After the war, Parker was elected to the U.S. House of Representa­tives, as a Republican, and he was strict in that too. When Southerner­s refused to sign an oath renouncing the Confederac­y, some Republican­s were lenient. Parker was not.

Rebel soldiers, he demanded, must denounce secession as an “extremely wicked” crime. He was strong for the 13th, 14th, and 15th Amendments to the Constituti­on, and against the Ku Klux Klan.

After two terms in Congress, President Grant appointed Parker judge of the United States District Court for the Western District of Arkansas in Fort

Smith. The Indian Territory to the west was included in this jurisdicti­on. The Parkers journeyed by river to Fort Smith, arriving May 2, 1875.

Fort Smith was establishe­d in 1817 to cope with conflict between the Osage and the Cherokee. This chapter in American history is told well in “Arkansas: A Narrative History.”

In 1803, President Jefferson almost doubled our country’s footprint with the Louisiana Purchase. He did that with Indians in mind, reasoning the government could transplant tribes from eastern states to the Louisiana territory, granting the tribes new ground, while opening lands they left behind for settlement by whites. As “Arkansas: A Narrative History” remarks, this supposed solution “reflected a lack of appreciati­on for the Indians already living in the area” such as the Quapaw, Caddo, and Osage tribes indigenous to Arkansas.

By 1817, one-third of all Cherokee had moved to Arkansas. ‘‘Arkansas: A Narrative History’’ asks us to consider that for two centuries, Cherokee had interacted with the English and their American descendant­s. By necessity, they adapted to American ideals in law, education, and religion. Some of those, they took to heart. Thus the Cherokee became an English-style civilizing force in Arkansas.
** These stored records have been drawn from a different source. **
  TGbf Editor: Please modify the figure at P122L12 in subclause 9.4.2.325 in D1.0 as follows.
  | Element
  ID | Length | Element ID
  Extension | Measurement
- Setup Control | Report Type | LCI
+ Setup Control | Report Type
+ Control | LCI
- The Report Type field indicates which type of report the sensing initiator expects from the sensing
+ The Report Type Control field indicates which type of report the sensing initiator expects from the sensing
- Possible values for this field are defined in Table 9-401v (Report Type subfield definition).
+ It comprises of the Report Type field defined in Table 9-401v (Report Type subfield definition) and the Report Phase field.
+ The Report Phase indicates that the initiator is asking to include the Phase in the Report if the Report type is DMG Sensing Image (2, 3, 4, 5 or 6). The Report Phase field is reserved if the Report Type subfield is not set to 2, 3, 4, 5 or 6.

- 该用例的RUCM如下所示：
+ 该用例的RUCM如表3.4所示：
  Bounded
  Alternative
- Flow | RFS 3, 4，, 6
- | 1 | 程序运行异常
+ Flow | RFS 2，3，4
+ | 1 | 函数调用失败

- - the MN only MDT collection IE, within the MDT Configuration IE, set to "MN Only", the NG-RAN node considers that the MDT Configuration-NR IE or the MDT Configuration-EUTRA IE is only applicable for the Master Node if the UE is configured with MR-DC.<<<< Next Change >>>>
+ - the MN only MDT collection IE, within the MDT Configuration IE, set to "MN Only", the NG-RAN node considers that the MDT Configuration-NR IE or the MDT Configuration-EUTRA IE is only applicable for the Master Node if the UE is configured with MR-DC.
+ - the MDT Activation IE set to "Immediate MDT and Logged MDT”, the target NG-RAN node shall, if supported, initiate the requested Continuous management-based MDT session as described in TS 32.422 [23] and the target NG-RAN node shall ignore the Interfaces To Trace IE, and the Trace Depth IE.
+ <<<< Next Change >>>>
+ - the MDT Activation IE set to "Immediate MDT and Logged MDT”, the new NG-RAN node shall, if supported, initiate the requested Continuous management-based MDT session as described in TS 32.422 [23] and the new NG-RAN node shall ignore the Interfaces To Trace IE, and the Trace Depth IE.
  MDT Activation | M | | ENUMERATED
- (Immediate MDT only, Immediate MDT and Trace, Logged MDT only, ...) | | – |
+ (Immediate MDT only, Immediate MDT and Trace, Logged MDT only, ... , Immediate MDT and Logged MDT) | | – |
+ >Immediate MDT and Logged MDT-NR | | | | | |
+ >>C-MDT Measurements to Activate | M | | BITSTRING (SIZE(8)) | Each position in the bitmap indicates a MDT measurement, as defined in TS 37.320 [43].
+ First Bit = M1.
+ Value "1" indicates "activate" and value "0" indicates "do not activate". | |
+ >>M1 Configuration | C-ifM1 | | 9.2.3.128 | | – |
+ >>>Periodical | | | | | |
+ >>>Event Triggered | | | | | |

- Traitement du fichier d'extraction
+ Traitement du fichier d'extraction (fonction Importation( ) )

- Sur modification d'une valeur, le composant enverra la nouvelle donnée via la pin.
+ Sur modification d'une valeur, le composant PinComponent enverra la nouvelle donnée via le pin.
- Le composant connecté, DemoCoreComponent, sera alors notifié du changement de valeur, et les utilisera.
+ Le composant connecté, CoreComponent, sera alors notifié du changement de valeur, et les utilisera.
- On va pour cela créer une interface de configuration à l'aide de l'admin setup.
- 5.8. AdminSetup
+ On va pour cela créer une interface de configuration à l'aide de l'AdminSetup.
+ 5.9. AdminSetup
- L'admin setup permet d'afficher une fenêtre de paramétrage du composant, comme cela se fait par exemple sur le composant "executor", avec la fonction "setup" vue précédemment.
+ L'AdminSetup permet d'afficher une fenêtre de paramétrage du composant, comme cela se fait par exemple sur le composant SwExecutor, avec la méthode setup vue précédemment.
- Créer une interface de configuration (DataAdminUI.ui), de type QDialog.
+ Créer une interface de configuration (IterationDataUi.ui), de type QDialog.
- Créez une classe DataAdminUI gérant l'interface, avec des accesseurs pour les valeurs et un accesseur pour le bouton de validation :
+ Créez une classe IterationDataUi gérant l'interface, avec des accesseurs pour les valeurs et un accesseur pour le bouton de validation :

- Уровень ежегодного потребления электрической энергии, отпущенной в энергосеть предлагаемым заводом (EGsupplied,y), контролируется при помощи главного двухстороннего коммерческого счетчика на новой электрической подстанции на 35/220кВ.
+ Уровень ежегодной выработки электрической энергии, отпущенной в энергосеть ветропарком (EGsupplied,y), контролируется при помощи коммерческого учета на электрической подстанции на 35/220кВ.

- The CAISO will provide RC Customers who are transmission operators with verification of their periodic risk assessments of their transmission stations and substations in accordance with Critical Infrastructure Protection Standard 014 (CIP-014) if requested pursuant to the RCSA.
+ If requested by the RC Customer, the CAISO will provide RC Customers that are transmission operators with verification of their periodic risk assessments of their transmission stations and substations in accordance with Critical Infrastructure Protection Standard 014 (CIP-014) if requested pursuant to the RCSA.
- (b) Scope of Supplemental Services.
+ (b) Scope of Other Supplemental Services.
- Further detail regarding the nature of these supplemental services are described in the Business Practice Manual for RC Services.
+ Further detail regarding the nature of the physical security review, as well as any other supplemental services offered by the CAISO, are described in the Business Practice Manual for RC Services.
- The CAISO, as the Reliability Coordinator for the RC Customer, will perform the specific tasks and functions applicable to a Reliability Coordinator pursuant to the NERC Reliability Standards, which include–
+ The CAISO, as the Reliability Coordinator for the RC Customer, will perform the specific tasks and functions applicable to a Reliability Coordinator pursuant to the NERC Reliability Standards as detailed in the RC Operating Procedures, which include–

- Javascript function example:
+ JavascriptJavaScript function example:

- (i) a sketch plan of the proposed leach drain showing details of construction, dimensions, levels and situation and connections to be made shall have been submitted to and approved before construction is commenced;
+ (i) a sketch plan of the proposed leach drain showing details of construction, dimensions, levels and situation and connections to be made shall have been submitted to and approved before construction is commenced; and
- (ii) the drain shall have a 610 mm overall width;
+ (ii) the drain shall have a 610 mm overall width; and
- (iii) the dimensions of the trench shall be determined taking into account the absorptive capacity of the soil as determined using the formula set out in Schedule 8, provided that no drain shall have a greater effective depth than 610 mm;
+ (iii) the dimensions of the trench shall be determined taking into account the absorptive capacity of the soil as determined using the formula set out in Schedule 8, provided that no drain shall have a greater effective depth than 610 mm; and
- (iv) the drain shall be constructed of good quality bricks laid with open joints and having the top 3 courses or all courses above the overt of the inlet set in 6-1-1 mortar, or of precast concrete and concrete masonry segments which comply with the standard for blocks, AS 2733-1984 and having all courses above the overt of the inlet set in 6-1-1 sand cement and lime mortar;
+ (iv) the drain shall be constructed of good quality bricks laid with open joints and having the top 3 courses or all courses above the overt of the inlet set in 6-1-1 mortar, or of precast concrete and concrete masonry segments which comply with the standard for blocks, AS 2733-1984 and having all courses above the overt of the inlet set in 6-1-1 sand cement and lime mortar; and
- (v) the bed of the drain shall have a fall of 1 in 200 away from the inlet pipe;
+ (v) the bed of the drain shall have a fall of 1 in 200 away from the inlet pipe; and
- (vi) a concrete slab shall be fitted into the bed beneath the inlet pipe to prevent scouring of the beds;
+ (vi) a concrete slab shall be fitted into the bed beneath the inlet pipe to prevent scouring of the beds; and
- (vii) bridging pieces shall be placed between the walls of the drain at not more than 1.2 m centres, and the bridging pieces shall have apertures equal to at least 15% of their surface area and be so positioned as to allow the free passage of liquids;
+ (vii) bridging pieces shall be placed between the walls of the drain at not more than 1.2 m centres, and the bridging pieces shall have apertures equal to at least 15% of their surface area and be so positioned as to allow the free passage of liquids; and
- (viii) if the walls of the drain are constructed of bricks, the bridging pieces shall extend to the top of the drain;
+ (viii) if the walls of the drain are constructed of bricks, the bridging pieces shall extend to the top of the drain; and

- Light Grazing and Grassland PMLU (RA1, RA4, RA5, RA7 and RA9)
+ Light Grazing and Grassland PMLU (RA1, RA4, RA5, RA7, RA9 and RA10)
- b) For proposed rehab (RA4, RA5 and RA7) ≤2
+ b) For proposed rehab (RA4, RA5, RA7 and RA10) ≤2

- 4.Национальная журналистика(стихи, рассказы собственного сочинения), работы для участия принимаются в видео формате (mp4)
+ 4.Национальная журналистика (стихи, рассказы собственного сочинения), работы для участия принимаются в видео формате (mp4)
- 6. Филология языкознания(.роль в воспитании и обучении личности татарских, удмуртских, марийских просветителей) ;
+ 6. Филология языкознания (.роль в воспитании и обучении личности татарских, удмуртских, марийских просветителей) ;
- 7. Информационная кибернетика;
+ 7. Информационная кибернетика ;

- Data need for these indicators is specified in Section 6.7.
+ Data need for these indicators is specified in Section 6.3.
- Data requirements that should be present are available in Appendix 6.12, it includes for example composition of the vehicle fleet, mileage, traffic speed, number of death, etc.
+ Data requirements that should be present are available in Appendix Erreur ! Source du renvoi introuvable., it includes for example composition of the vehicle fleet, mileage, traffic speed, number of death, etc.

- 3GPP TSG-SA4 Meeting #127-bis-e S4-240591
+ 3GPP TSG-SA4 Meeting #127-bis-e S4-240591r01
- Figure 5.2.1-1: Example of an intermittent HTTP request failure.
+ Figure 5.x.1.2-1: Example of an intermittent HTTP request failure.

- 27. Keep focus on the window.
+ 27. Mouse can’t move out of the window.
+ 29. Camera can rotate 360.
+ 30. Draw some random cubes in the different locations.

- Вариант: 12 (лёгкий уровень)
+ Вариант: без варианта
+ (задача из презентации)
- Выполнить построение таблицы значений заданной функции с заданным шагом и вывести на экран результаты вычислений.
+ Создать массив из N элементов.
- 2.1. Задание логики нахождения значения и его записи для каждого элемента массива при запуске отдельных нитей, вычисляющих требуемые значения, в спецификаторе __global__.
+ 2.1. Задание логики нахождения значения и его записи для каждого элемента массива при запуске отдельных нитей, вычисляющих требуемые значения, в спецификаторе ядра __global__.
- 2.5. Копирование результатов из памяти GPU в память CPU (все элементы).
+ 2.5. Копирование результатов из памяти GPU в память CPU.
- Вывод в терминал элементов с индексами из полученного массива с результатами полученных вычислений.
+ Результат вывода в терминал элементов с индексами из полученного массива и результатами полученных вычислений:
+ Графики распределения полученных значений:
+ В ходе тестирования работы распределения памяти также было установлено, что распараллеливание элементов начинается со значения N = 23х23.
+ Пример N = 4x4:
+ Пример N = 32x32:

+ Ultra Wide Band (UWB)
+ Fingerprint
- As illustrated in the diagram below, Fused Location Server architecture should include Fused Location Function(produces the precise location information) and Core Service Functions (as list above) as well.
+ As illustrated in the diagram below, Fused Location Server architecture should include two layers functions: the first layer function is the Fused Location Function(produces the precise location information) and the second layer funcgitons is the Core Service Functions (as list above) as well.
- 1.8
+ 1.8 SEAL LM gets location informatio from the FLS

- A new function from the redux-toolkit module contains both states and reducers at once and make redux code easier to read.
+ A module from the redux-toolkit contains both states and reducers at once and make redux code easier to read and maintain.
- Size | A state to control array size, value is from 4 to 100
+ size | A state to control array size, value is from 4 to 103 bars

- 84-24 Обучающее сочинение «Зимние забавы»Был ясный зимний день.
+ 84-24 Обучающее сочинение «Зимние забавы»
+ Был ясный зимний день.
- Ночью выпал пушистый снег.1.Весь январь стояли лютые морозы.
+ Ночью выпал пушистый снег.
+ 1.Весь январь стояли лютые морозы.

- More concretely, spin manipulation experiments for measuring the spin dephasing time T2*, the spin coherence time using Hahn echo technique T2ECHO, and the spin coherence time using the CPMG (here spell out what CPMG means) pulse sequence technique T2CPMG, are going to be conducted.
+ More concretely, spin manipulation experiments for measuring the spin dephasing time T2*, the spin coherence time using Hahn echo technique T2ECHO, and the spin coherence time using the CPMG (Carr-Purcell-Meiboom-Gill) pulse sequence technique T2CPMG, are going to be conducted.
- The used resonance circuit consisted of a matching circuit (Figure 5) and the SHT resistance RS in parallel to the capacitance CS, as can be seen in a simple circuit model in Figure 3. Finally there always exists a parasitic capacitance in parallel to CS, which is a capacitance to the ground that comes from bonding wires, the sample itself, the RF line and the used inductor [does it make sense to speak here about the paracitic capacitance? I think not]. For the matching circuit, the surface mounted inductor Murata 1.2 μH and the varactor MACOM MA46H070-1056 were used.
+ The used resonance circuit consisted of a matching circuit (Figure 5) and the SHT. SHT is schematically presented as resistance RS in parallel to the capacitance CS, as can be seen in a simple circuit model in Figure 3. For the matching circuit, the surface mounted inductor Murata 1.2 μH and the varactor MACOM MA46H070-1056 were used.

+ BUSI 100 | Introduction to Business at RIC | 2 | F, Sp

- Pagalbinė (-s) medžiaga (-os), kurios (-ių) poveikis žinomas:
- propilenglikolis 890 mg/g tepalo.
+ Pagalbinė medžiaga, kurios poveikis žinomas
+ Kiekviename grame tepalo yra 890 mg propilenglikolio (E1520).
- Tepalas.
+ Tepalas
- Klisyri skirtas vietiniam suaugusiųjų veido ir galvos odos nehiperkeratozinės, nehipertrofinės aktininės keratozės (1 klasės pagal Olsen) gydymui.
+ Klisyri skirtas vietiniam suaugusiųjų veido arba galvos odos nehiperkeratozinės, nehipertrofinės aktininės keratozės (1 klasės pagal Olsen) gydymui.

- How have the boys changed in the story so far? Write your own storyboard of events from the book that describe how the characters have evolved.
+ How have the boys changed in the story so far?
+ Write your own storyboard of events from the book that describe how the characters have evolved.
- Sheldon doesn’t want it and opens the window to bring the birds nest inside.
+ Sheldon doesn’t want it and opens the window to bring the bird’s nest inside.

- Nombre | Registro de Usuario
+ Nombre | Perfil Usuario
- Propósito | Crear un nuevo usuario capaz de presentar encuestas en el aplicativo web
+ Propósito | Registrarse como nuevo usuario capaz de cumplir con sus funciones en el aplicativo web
It was they who started Arkansas’ first school: Dwight Mission, near Russellvil­le, was built and run by Presbyteri­ans who had come in answer to an invitation from the tribe.

White settlers continued pushing west, forcing tribes to move again. The Cherokee were removed to Indian Territory west of Fort Smith in 1828. The Dwight Mission Presbyteri­ans moved with them. It was 50 years later, in Charles Portis’ “True Grit,” that Mattie Ross and Marshal Rooster Cogburn crossed from Arkansas into the Territory, tracking down Tom Chaney.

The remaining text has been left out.